REQUIRED WORK:
Write the entries below out again exactly; any picture in them stays out.

STUDY MATERIAL:
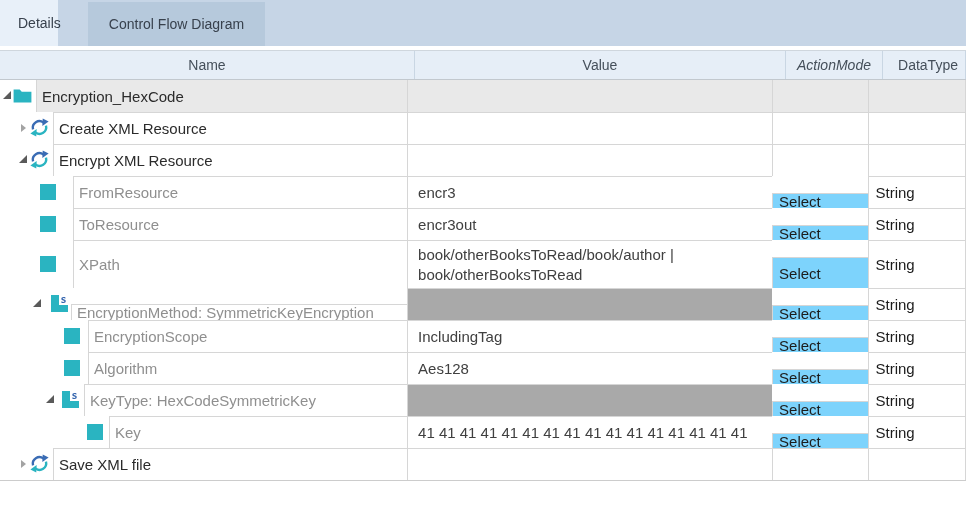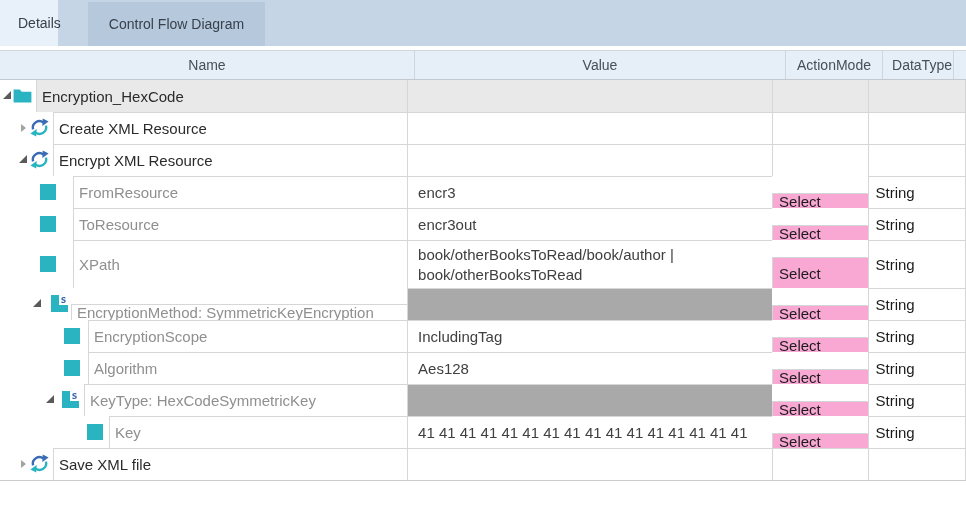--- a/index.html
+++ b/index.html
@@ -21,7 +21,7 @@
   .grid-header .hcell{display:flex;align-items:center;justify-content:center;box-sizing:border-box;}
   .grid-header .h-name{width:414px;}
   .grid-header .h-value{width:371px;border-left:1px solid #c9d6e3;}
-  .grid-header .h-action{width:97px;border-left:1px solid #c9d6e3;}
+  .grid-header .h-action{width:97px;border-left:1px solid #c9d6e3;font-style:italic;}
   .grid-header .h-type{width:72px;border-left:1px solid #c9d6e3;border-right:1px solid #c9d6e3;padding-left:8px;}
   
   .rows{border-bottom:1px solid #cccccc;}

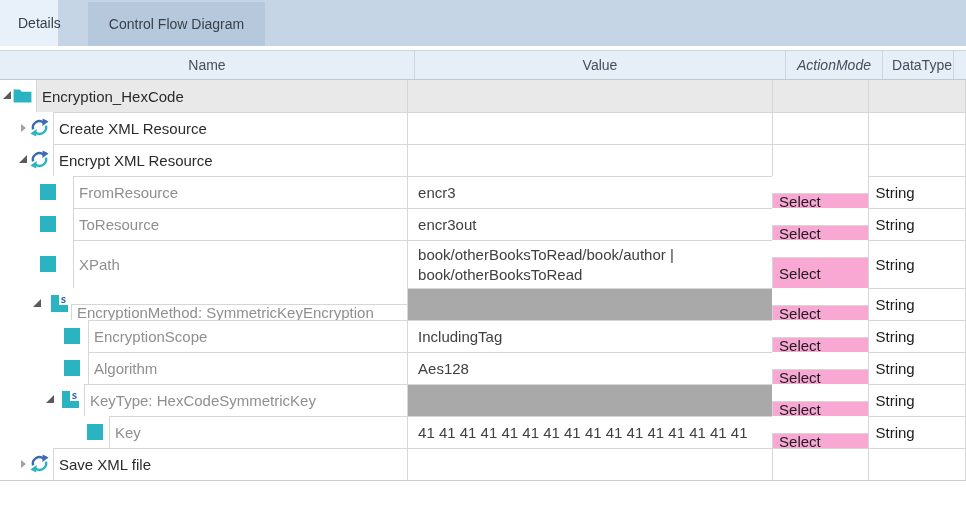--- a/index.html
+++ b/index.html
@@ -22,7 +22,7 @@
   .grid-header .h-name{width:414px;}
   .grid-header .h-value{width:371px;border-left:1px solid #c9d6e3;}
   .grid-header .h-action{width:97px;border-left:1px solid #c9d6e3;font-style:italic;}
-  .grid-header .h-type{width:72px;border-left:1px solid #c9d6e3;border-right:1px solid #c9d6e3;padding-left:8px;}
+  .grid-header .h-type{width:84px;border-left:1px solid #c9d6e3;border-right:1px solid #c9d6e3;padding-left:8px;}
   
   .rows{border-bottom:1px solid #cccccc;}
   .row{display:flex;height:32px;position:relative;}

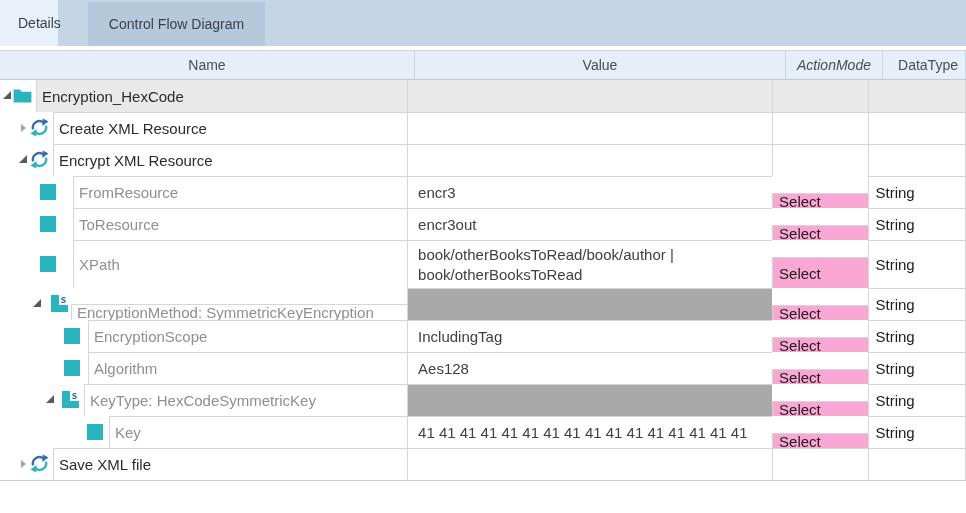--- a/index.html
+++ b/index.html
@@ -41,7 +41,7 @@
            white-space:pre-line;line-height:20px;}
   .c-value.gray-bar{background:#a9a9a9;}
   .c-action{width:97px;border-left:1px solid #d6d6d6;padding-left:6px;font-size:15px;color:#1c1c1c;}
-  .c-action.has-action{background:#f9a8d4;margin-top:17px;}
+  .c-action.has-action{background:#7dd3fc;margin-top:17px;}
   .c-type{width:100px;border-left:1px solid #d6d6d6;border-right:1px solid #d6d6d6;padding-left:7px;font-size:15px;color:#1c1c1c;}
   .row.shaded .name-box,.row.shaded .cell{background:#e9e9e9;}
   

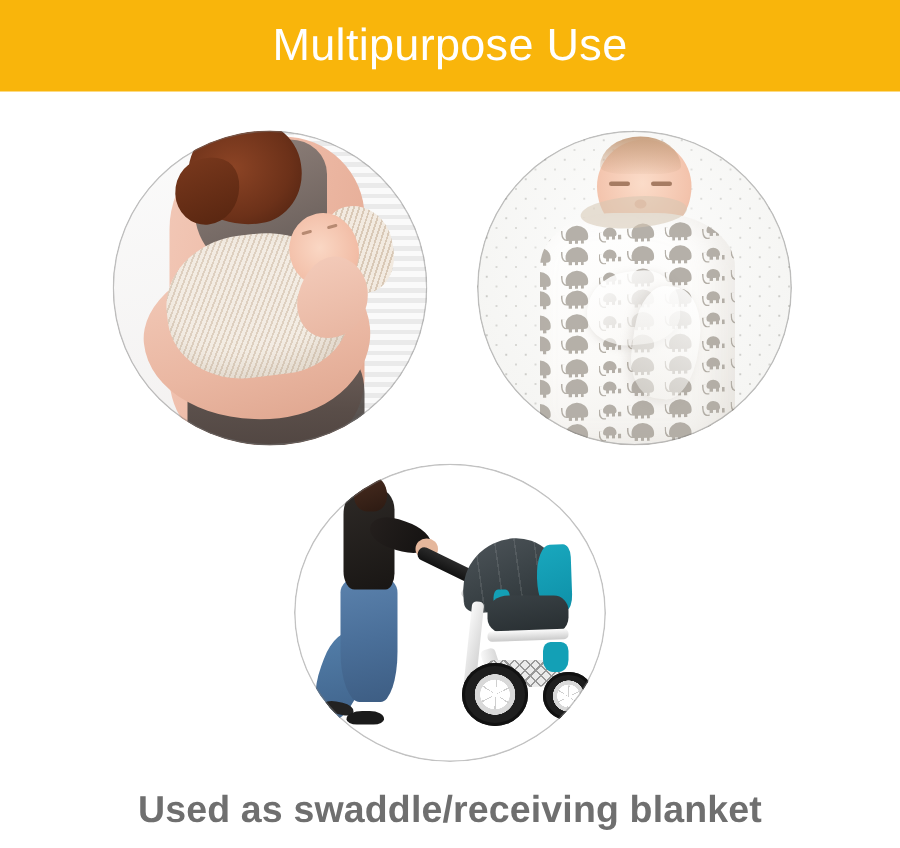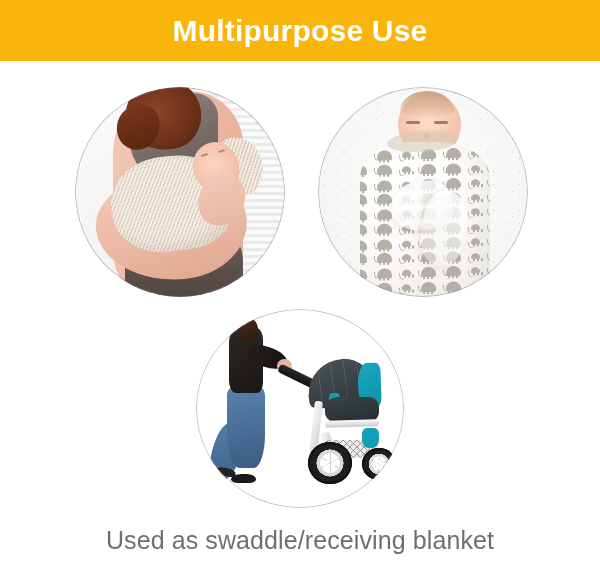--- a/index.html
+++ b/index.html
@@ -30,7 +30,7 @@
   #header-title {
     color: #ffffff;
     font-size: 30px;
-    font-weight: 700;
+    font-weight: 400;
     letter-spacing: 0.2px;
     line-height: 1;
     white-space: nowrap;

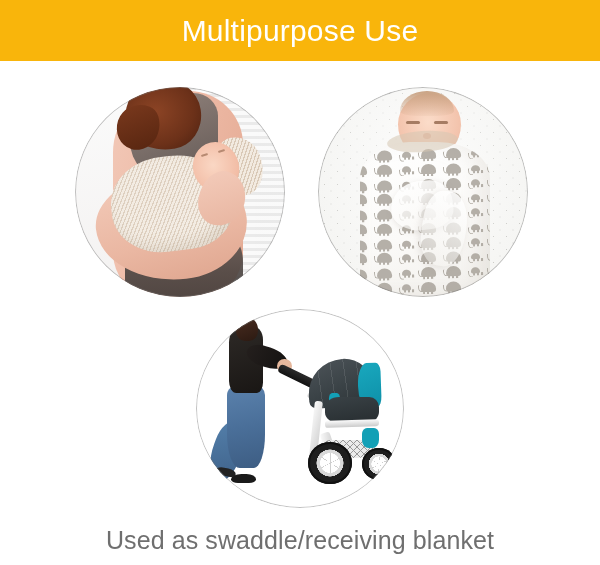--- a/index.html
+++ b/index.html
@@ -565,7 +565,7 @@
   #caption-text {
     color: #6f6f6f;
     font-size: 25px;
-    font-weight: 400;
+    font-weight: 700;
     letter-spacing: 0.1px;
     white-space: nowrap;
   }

OUTPUT:
--- a/index.html
+++ b/index.html
@@ -21,7 +21,7 @@
   .grid-header .hcell{display:flex;align-items:center;justify-content:center;box-sizing:border-box;}
   .grid-header .h-name{width:414px;}
   .grid-header .h-value{width:371px;border-left:1px solid #c9d6e3;}
-  .grid-header .h-action{width:97px;border-left:1px solid #c9d6e3;}
+  .grid-header .h-action{width:97px;border-left:1px solid #c9d6e3;font-style:italic;}
   .grid-header .h-type{width:72px;border-left:1px solid #c9d6e3;border-right:1px solid #c9d6e3;padding-left:8px;}
   
   .rows{border-bottom:1px solid #cccccc;}

--- a/index.html
+++ b/index.html
@@ -22,7 +22,7 @@
   .grid-header .h-name{width:414px;}
   .grid-header .h-value{width:371px;border-left:1px solid #c9d6e3;}
   .grid-header .h-action{width:97px;border-left:1px solid #c9d6e3;font-style:italic;}
-  .grid-header .h-type{width:72px;border-left:1px solid #c9d6e3;border-right:1px solid #c9d6e3;padding-left:8px;}
+  .grid-header .h-type{width:84px;border-left:1px solid #c9d6e3;border-right:1px solid #c9d6e3;padding-left:8px;}
   
   .rows{border-bottom:1px solid #cccccc;}
   .row{display:flex;height:32px;position:relative;}

--- a/index.html
+++ b/index.html
@@ -41,7 +41,7 @@
            white-space:pre-line;line-height:20px;}
   .c-value.gray-bar{background:#a9a9a9;}
   .c-action{width:97px;border-left:1px solid #d6d6d6;padding-left:6px;font-size:15px;color:#1c1c1c;}
-  .c-action.has-action{background:#f9a8d4;margin-top:17px;}
+  .c-action.has-action{background:#7dd3fc;margin-top:17px;}
   .c-type{width:100px;border-left:1px solid #d6d6d6;border-right:1px solid #d6d6d6;padding-left:7px;font-size:15px;color:#1c1c1c;}
   .row.shaded .name-box,.row.shaded .cell{background:#e9e9e9;}
   

--- a/index.html
+++ b/index.html
@@ -30,7 +30,7 @@
   #header-title {
     color: #ffffff;
     font-size: 30px;
-    font-weight: 700;
+    font-weight: 400;
     letter-spacing: 0.2px;
     line-height: 1;
     white-space: nowrap;

--- a/index.html
+++ b/index.html
@@ -565,7 +565,7 @@
   #caption-text {
     color: #6f6f6f;
     font-size: 25px;
-    font-weight: 400;
+    font-weight: 700;
     letter-spacing: 0.1px;
     white-space: nowrap;
   }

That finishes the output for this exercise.